A morte de Maria Eduarda, de 21 anos, após um salto sem cordas de uma ponte em Limeira (SP), no último fim de semana, teve repercussão no noticiário internacional e acendeu mais uma vez o sinal de alerta sobre a ausência de normas no turismo de aventura em território nacional. Em vídeos que circularam nas redes sociais, é possível ver que os instrutores não colocaram as cordas nos pés da jovem, resultando em uma morte em queda livre.
A deputada federal Talíria Petrone (RJ) afirmou que, dada a dimensão geográfica do Brasil e as muitas atrações naturais do país, as regras no turismo de aventura são extremamente necessárias. Por isso, a parlamentar protocolou um projeto de lei que visa a criação de normas que regulam a atividade em todo o território nacional.

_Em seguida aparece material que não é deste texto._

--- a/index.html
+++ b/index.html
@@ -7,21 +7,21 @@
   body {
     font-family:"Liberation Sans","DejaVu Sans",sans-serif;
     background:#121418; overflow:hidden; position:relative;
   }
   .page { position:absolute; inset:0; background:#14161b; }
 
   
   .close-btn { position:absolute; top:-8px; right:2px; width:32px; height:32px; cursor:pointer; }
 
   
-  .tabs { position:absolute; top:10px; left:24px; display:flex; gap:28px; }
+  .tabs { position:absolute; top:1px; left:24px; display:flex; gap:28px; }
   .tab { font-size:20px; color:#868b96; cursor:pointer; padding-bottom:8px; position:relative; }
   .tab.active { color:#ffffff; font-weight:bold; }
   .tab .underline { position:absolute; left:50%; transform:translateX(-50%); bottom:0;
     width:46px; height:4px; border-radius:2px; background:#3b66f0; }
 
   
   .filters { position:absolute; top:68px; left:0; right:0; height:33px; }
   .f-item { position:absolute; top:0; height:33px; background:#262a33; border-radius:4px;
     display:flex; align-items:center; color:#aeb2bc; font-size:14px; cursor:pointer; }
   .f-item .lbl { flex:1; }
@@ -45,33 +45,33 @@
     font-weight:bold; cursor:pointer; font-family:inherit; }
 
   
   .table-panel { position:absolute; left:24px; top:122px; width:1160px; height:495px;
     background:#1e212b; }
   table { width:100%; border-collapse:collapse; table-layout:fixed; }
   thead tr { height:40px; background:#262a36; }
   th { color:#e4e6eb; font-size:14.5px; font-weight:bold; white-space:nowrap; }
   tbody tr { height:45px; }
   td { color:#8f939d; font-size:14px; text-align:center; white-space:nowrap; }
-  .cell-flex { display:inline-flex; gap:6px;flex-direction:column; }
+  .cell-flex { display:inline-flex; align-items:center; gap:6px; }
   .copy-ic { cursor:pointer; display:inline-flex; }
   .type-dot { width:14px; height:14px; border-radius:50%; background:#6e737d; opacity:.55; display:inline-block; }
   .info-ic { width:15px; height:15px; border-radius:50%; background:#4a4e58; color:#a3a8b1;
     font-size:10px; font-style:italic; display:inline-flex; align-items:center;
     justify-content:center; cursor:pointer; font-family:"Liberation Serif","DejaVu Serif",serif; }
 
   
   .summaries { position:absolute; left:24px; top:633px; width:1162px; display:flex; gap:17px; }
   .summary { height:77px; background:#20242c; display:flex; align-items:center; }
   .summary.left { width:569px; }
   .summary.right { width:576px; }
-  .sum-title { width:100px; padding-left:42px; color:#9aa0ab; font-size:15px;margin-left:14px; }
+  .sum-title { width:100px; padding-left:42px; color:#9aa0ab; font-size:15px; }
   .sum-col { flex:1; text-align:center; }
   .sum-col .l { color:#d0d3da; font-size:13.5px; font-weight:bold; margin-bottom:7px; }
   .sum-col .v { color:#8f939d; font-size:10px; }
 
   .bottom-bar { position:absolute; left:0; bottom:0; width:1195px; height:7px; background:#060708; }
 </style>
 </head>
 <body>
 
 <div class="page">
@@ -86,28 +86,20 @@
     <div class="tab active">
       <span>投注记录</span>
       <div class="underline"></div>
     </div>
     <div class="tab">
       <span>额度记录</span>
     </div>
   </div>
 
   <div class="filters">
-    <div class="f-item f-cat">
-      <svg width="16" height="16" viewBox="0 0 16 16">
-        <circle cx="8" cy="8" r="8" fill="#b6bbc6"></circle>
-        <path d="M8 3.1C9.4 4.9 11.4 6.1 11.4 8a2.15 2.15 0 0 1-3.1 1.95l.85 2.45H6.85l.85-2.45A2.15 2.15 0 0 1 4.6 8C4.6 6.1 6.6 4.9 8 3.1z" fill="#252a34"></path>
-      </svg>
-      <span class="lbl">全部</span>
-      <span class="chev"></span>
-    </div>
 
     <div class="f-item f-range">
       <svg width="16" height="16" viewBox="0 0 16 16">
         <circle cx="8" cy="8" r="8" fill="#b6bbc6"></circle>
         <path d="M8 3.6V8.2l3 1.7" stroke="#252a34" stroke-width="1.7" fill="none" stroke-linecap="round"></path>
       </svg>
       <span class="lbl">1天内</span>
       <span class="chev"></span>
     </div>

“O que aconteceu é muito grave. E há outros casos assim no Brasil que não ganharam as mídias, mas que resultaram em mortes e que expõem de forma incontestável a fragilidade da fiscalização no setor. O turismo de aventura cresce porque as pessoas querem viver experiências diferentes e se conectar com a natureza, mas diversão não pode significar improviso. Quem pratica essas atividades precisa ter segurança, informação clara e profissionais preparados ao seu lado”, explica Talíria.

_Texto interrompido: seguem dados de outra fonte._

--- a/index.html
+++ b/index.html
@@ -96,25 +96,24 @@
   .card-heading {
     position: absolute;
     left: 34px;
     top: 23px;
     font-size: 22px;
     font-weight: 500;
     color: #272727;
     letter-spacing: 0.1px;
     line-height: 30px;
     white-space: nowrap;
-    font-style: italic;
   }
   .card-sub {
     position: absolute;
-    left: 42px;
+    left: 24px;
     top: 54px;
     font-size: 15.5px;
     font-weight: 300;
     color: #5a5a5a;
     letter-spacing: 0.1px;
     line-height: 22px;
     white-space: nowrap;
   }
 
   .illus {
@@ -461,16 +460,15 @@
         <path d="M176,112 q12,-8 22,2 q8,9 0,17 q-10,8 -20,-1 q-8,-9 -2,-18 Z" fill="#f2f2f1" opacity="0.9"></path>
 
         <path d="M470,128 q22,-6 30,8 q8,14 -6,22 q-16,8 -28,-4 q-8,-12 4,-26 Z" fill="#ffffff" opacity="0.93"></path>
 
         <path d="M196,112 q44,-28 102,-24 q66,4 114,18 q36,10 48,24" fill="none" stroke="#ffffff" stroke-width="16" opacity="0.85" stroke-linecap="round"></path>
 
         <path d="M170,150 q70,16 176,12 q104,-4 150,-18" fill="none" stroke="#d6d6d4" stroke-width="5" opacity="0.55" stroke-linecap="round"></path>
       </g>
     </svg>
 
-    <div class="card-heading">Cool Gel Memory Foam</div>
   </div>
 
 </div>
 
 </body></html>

No texto, a deputada lembra que a fatalidade soma-se a outras ocorrências graves, como a morte de um turista após a queda em uma tirolesa no Ceará, a morte de uma mulher praticando rapel em Maricá e o acidente com um balão em São Paulo. “Episódios como esses evidenciam que a falta de protocolos padronizados de segurança gera um custo humano que o Estado não pode mais tolerar“, diz trecho do projeto.
Na justificativa para o projeto de lei, Talíria diz que regras mínimas ajudam a proteger vidas, dar mais confiança aos turistas e fortalecer os destinos que vivem dessa atividade. “O que queremos é garantir que a aventura continue sendo uma experiência de descoberta, e não de risco desnecessário“, completa.